__WHAT IS REQUIRED__
In the records below, find the line with "text: +18 ->" and the line with "border-top: 1px solid". Print both exactly, along with every line between them, and no other line.

__ENTRIES PROVIDED__
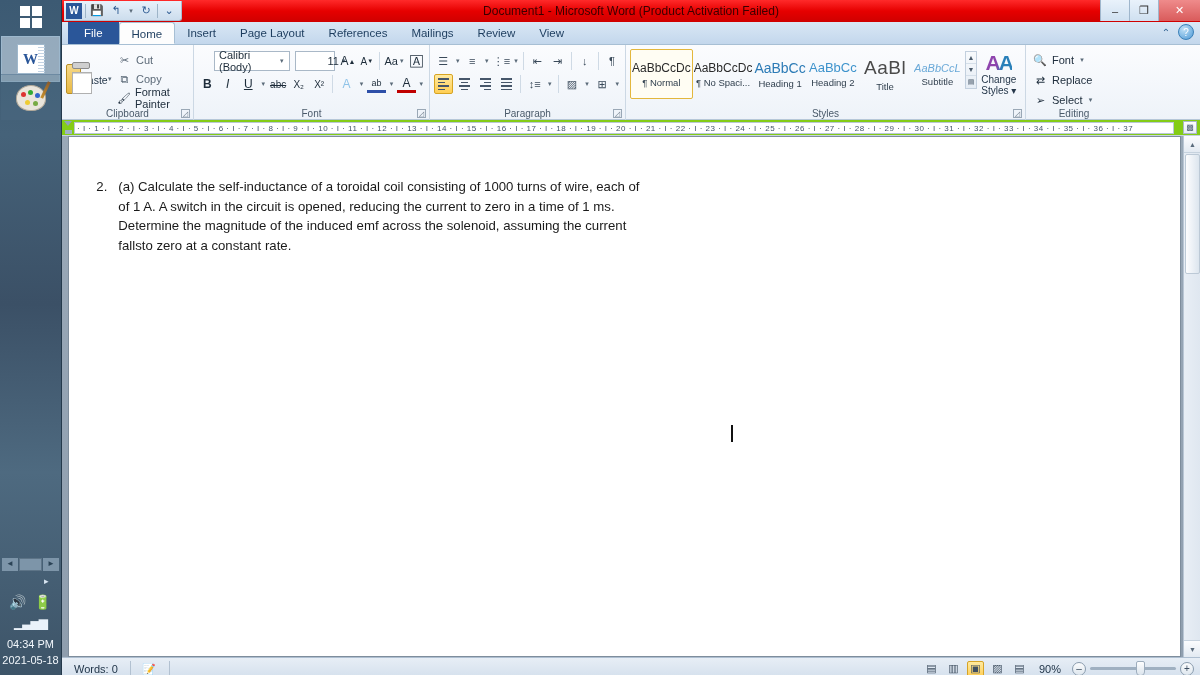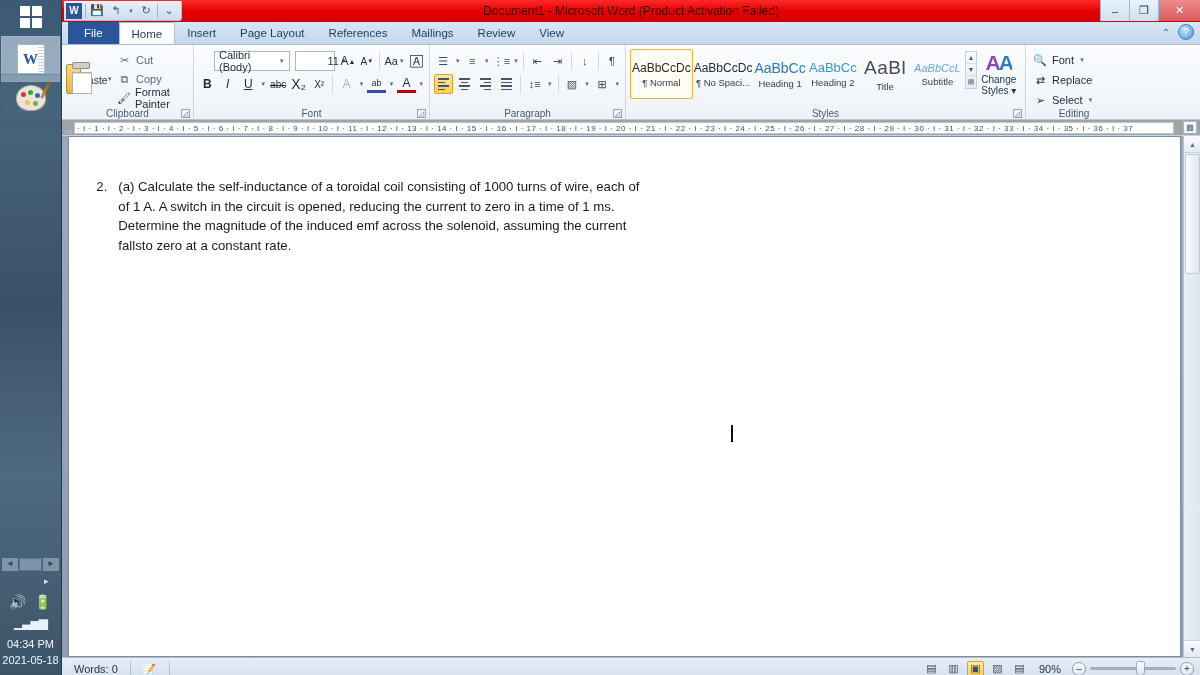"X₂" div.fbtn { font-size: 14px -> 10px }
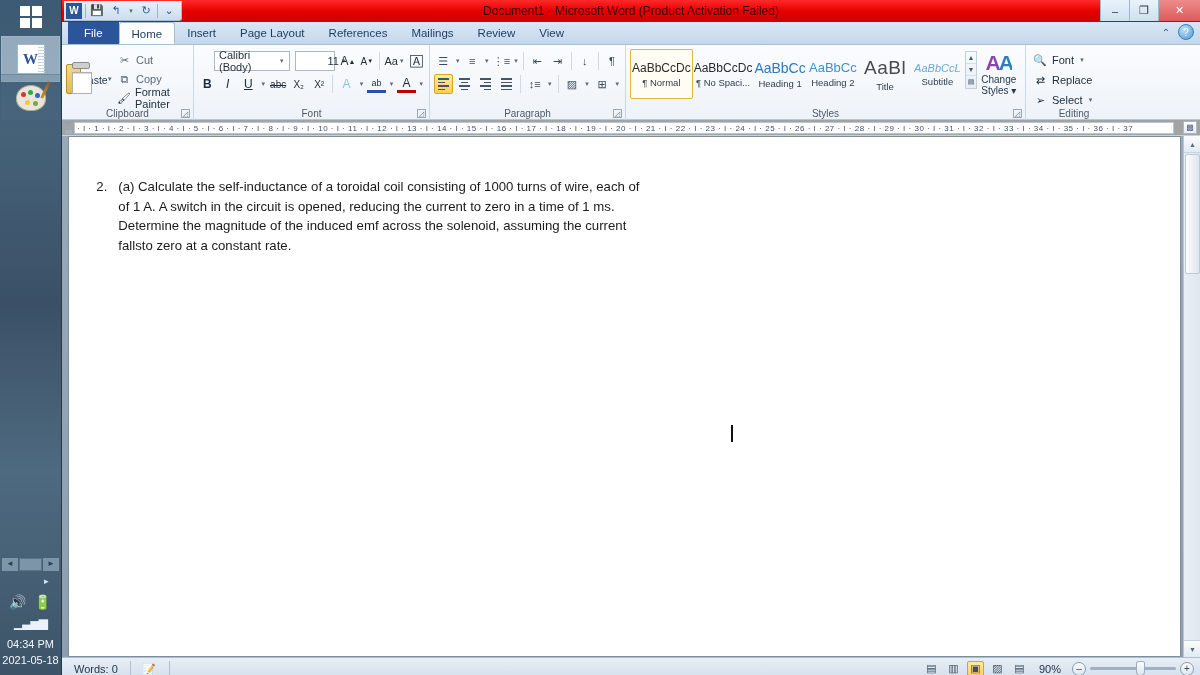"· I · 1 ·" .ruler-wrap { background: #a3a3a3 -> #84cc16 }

* * *

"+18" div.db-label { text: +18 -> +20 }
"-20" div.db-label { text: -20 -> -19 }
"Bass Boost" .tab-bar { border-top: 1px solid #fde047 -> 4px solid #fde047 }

--

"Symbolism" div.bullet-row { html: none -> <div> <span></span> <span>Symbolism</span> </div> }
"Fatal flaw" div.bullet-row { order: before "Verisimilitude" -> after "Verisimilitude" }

__THE COMPLETED TASK__
"+18" div.db-label { text: +18 -> +20 }
"-20" div.db-label { text: -20 -> -19 }
"Bass Boost" .tab-bar { border-top: 1px solid #fde047 -> 4px solid #fde047 }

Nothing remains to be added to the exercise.